Wow won't they allow your dog to participate in conformation?


----------



## GoldyGirly (Dec 21, 2012)

Thank you!


----------



## HiTideGoldens (Dec 29, 2009)

Wyatt's mommy said:


> Wow won't they allow your dog to participate in conformation?


I can assure you that Cathy allows puppies she breeds to participate in conformation. I see them in the ring at most local shows  The discussion about non-conformation is because pet puppies are sold on limited registration, which means you cannot participate in conformation but can enter any other AKC event.


----------



## HiTideGoldens (Dec 29, 2009)

To the OP, as I mentioned in the other thread, Autumnwind is a friend of mine. Sparkle is a half sister to my Jack actually. They are definitely reputable and I know all clearances are in order on this litter. That being said, I am not sure there are puppies available so I would contact her sooner rather than later if you are interested.


----------



## gold4me (Mar 12, 2006)

Wyatt's mommy said:


> Wow won't they allow your dog to participate in conformation?



Not sure what you mean. My boy Gambler was in conformation shows until he was 1 and we just are not into the showing.


----------



## HiTideGoldens (Dec 29, 2009)

gold4me said:


> Not sure what you mean. My boy Gambler was in conformation shows until he was 1 and we just are not into the showing.


I think she was referring to the pet puppies being registered under Limited Registration. It's mentioned on the site that they cannot participate in conformation. As I mentioned above, that is not the Turners' policy, that is the AKC.


----------



## gold4me (Mar 12, 2006)

Oh thank you. I was not sure what she meant!


----------



## Wyatt's mommy (Feb 25, 2011)

goldenjackpuppy said:


> I can assure you that Cathy allows puppies she breeds to participate in conformation. I see them in the ring at most local shows  The discussion about non-conformation is because pet puppies are sold on limited registration, which means you cannot participate in conformation but can enter any other AKC event.

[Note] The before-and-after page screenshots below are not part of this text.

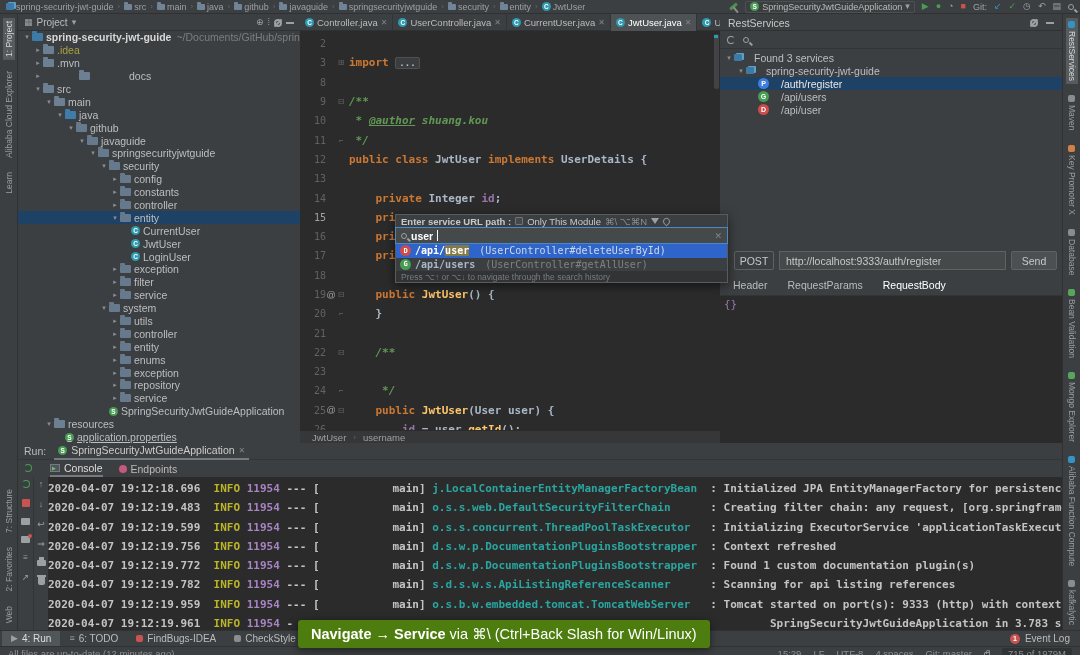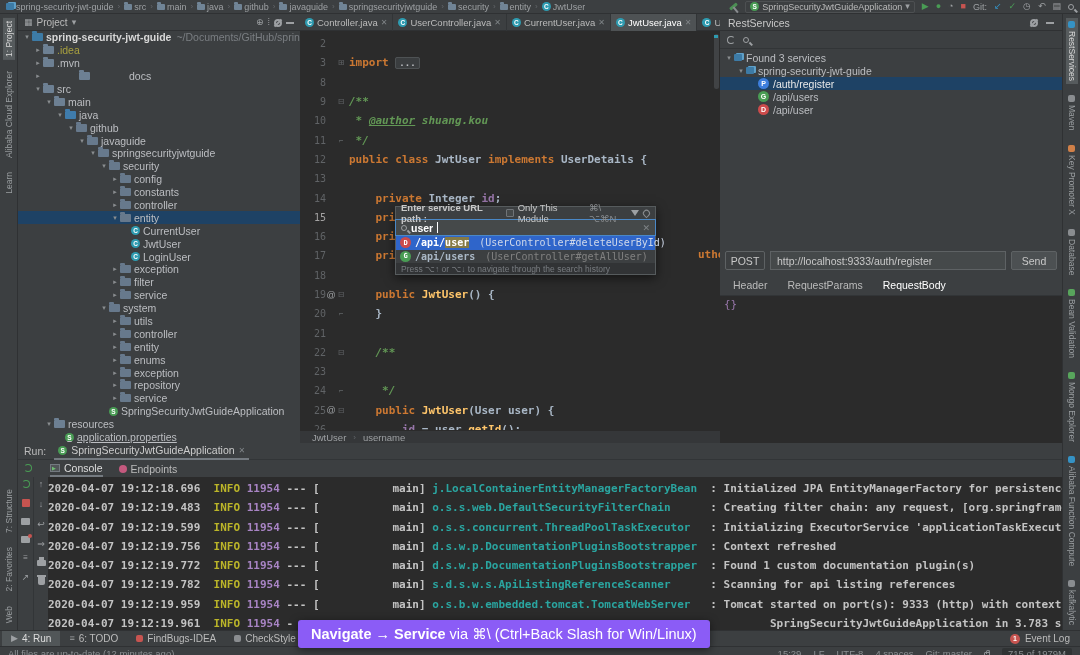"Found 3 services" .rtree-row .lbl { margin-left: 4px -> 12px }
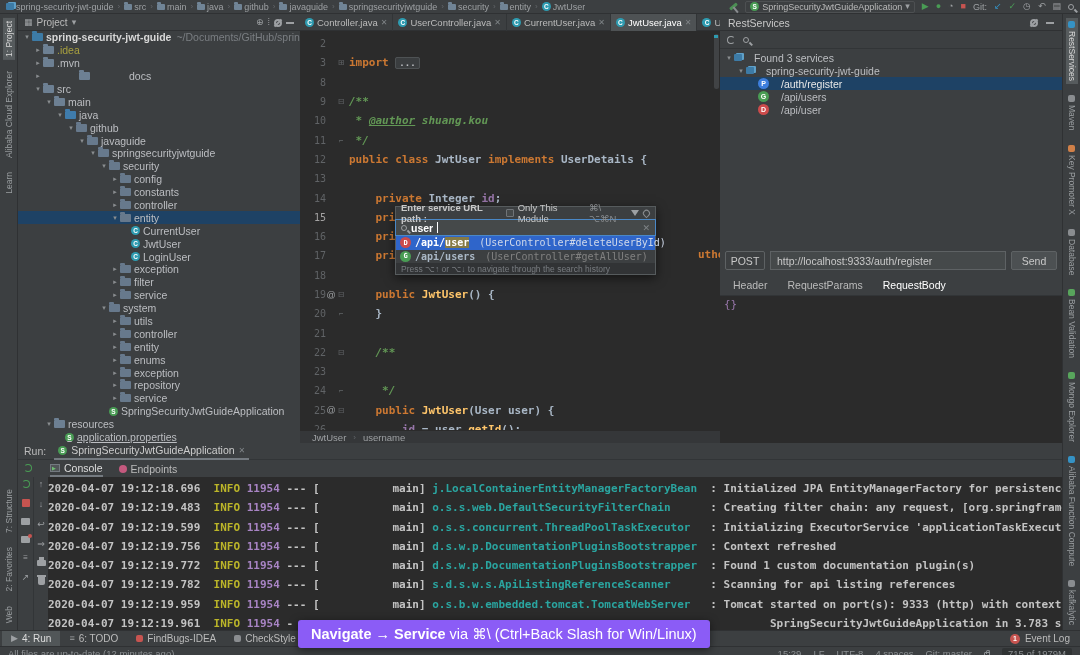"Enter service URL path :" .popup { top: 206px -> 214px; width: 261px -> 333px }
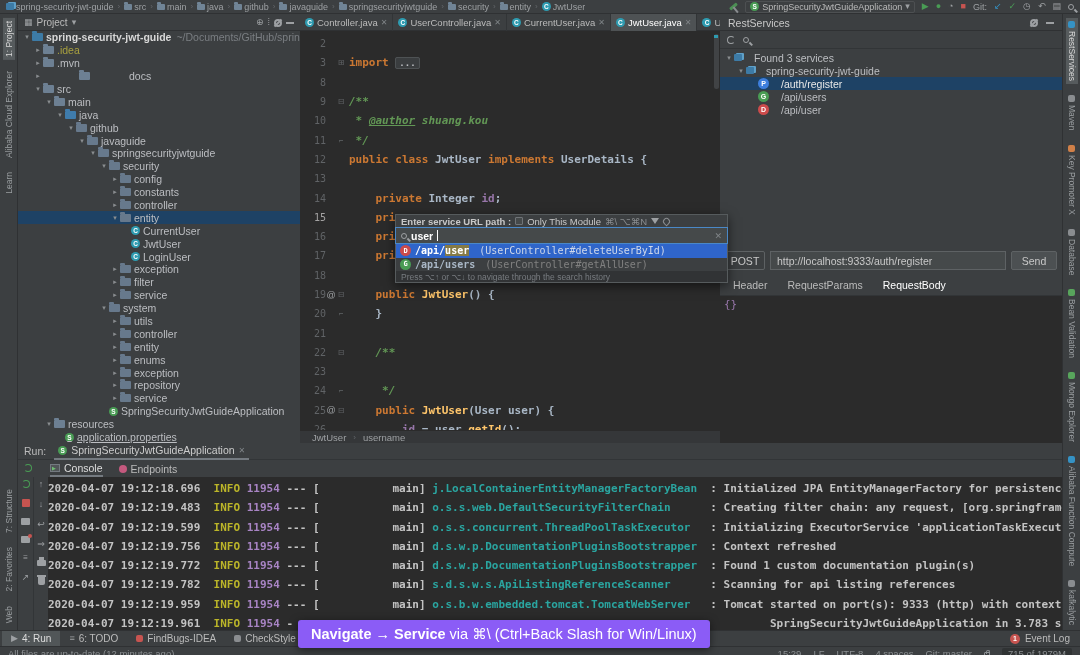"POST" .req-row { left: 5px -> 14px }
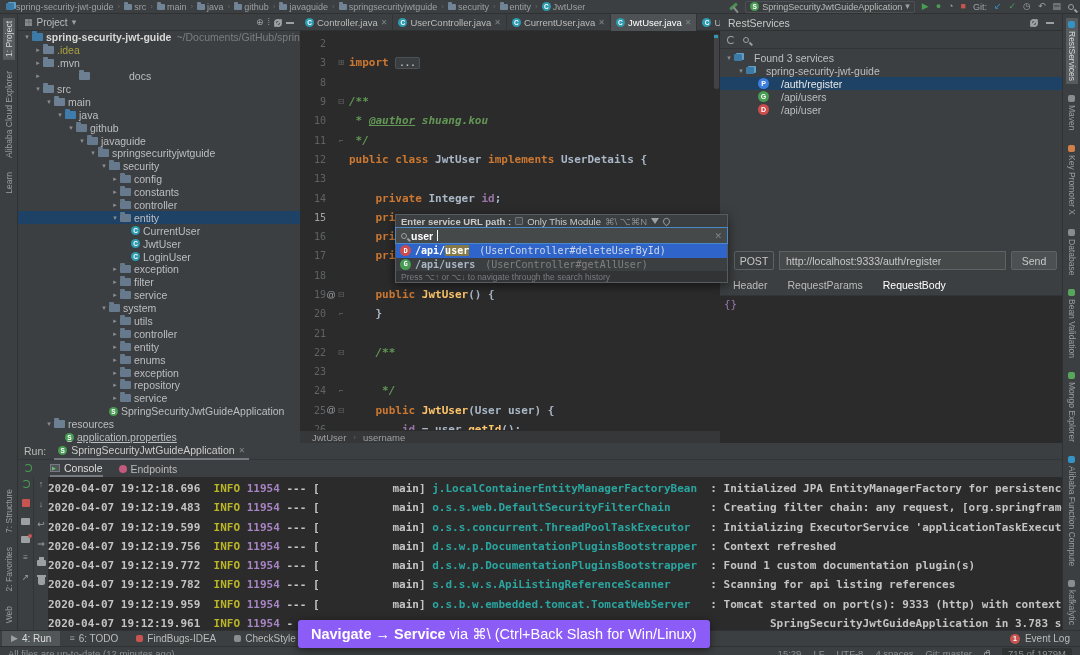"Navigate → Service" .tooltip { background: #8b5cf6 -> #4d7c0f }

Got it. It says puppies placed as potential show dogs can be fully registered. They know a puppy has that potential at the age of 8 weeks?


----------



## DanaRuns (Sep 29, 2012)

Cathie Turner at Sunbeam is an excellent breeder, and I think she has a litter on the ground now. Also, I think Sharon Shilkoff has a litter, or soon will. If you want a boy, I know of a beautiful one that is available out of one of my favorite local champions, and can go home in a few weeks. PM me for details.


----------



## DanaRuns (Sep 29, 2012)

Wyatt's mommy said:


> Got it. It says puppies placed as potential show dogs can be fully registered. They know a puppy has that potential at the age of 8 weeks?


They say that puppies 7-8 weeks old have the basic structure they will have as adults. But picking show puppies is an art, and pretty much every breeder has tales of puppies that turned out better than their show picks.


----------



## HiTideGoldens (Dec 29, 2009)

Wyatt's mommy said:


> Got it. It says puppies placed as potential show dogs can be fully registered. They know a puppy has that potential at the age of 8 weeks?


The key word here is "potential" and the answer is yes. Puppies are generally evaluated at about 8 weeks old and theoretically, you can determine which puppies are show prospects at that age. Of course there are no guarantees, but the proportions at 8 weeks (plus and minus 3 days) are supposed to be very close to the proportions as an adult.


----------



## Wyatt's mommy (Feb 25, 2011)

DanaRuns said:


> They say that puppies 7-8 weeks old have the basic structure they will have as adults. But picking show puppies is an art, and *pretty much every breeder has tales of puppies that turned out better than their show picks*.


LOL! I would think so.


----------



## Slowtea (Nov 24, 2012)

I would stay away from Sierra and Ebbert. I contacted them before I was given a referral to a reputable breeder. 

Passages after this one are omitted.